建設業界や電気工事業界が直面している、人材不足という課題。それに対し、作業効率の向上と業界の魅力アップを目指し、パナソニックが立ち上げた電動工具の新ブランドが「EXENA(エグゼナ)」だ。
電動工具らしからぬスタイリッシュなデザインが狙いどおり注目を集め、発売後はその性能や使いやすさが評判を呼んでいる。そんなEXENAの開発者に、デザイン上の工夫や開発秘話を聞いた。
新色・イエローを採用した想い
EXENAの新ブランドたる要素としては、プロユースとして最先端の技術と性能を詰め込んだフラッグシップの「Pシリーズ」に加え、DIYなどの軽作業や女性ユーザーを意識し、パワーと軽量・コンパクトさを両立させた「Lシリーズ」をラインナップしていることが挙げられる。

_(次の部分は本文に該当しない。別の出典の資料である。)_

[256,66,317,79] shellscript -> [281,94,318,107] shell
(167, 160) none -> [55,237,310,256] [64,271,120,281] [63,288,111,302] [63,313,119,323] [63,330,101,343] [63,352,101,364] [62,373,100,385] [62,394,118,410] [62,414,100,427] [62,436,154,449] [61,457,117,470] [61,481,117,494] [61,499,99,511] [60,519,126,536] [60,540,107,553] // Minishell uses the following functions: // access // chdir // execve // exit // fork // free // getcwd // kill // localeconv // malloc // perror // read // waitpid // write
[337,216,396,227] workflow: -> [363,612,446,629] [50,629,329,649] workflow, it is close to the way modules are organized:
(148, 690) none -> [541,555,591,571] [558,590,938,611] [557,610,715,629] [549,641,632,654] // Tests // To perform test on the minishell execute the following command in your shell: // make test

2つのシリーズは、共通した意匠を持ちつつも差別化を図っている。デザインを担当した杉江翔氏は、2シリーズのデザイン上の差別化について次のように明かした。
「Pシリーズは、タフさを強調する無骨なイメージで、Lシリーズに比べてハイパワーであることを表現しました。Lシリーズは、アクセントのラインを細くして見た目の軽量感を表しています。グリップ部も、Pシリーズは指が当たる部分の溝を太くし、Lシリーズは細かい縦筋が集合した溝で軽快なイメージに仕上げて差別化しています。モーターヘッドが小型化されたPシリーズは、吸気のために増えた風穴を反映しながら外観のデザインを整えていくのに苦労しましたね」(杉江氏)

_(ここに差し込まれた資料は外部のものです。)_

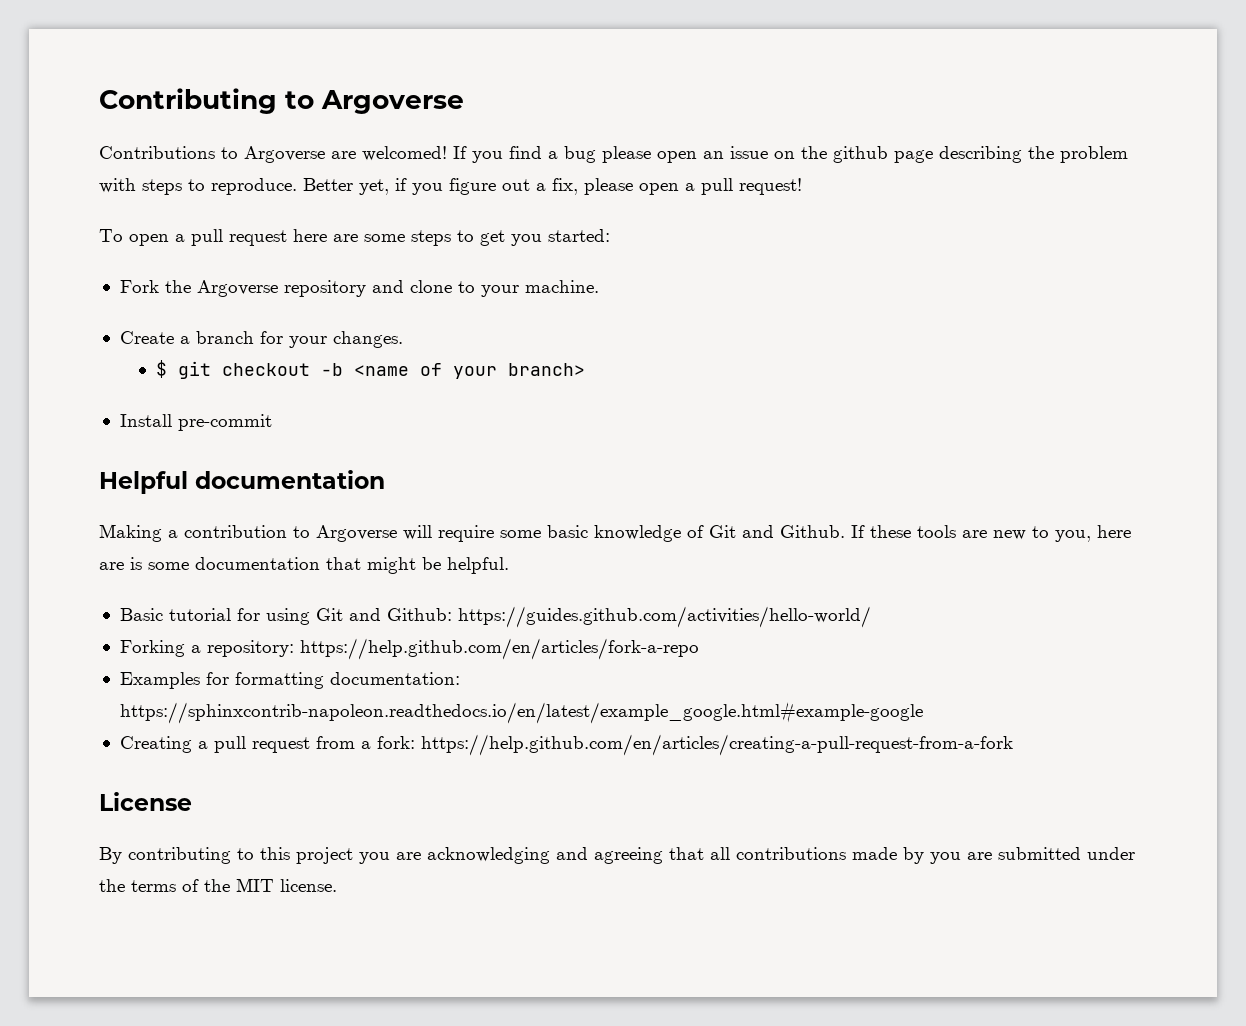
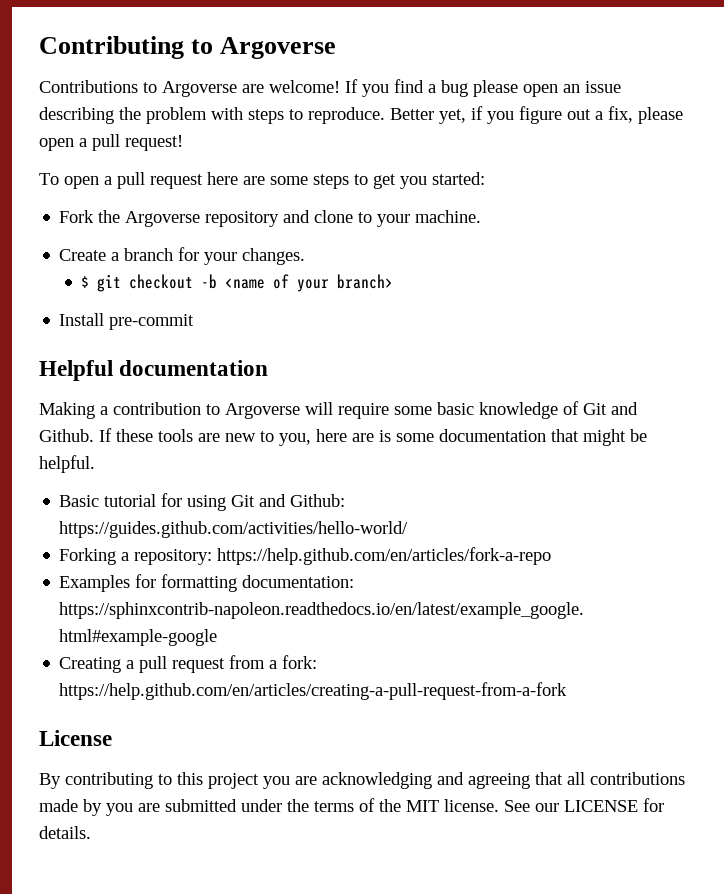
[362,146,447,161] welcomed! -> [269,80,340,93] welcome!
[774,146,933,163] on the github page -> (621, 87) none
(337, 885) none -> [504,798,664,812] [39,826,91,839] See our LICENSE for details.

EXENAでは、既存シリーズのレッドとブラックに、新色としてイエローが加わっている。
「EXENAの新しいイメージを打ち出したいという思いがあって、強いコントラストが映えるイエローを追加しました。汚れが目立つ観点から、色のトーンを落としたほうがいいのではないかという意見もありましたが、活力のある印象にするために明るい色は外せないと、この色に決めました」(杉江氏)
コロナ禍など多くのハードルを越えて生まれたデザイン
本体のラインは、EXENAブランドを象徴するデザインでもある。「ヘッドからグリップ、トリガーへ向かって入ったラインが、2シリーズに共通したデザイン意匠です」と語る杉江氏。シリーズとしての統一感だけでなく、パナソニックの電動工具として、デザインの系譜も意識されている。
「2015年に一新したプロフェッショナルの道具を表現した『EZ75A7』のイメージが、今回のデザインベースになっています。シリーズとして継続するべき部分と新しさを表現する部分を意識しながら、ラインアクセントが特徴になる新たなデザインを作っていきました。
ブラックの本体の中に有彩色のラインが映える構成になり、色の面積が広い従来のデザインとは異なる新しい色展開を作れました。ブランドのロゴをゴムへ印刷していますが、インクの密着が弱い問題があり、新しい外観の実現には越えるべきハードルがあったのですが、設計担当者にも協力してもらい、今のデザインを実現することができました」(杉江氏)
EXENAのPシリーズは、モーターの制御をはじめとして、すべて新規で作り替えている。そのため、基盤となる技術の開発だけでも2年弱を要した。
「一般的な商品開発に比べて、技術開発も含めた全体でいうと、およそ2倍の3年半くらいはかかりました」と山中氏。「フラッグシップであるPシリーズの場合は、できることは全部やろうという強い意気込みで挑みました。たとえ技術や設計部門から難しいと言われても、あきらめずに、こういうものができたら絶対に売れるからと説得して一切妥協せずに進めました」と明かした。
それゆえに苦労したエピソードは数えきれないほどにあると言うが、加えて開発途中にコロナ禍に見舞われたことも大きな足かせとなったそうだ。
「加工会社さんをはじめ、協力してくださる会社が海外にもたくさんあります。通常ならば、モノが仕上がったら現地に足を運んで現物を確認して進めていくのですが、今回は(コロナ禍のため)できませんでした。そこで、サンプルができた時点で日本に送ってもらい、それを見ながらこちらの要望などを伝えたのですが、オンラインでは意図が伝わりにくく困難を極めました」(山中氏)
これまでの電動工具といえば質実剛健で、どちらかと言うと地味なイメージを持っている消費者が多いだろう。筆者もその1人だ。それがデザインひとつで消費者の目を惹きつけ、製品そのものにも興味を持つ入り口になる。EXENAブランドは、まさしくそれを示した製品群と言え、デザインの重要性を改めて認識させられた。
しかし、EXENAのデザインはあくまでも“つかみ”の要素。その中身は、道具としての性能や機能性、使い勝手にあり、それらに対するメーカーのこだわりは想像を遥かにしのぐものが詰め込まれていた。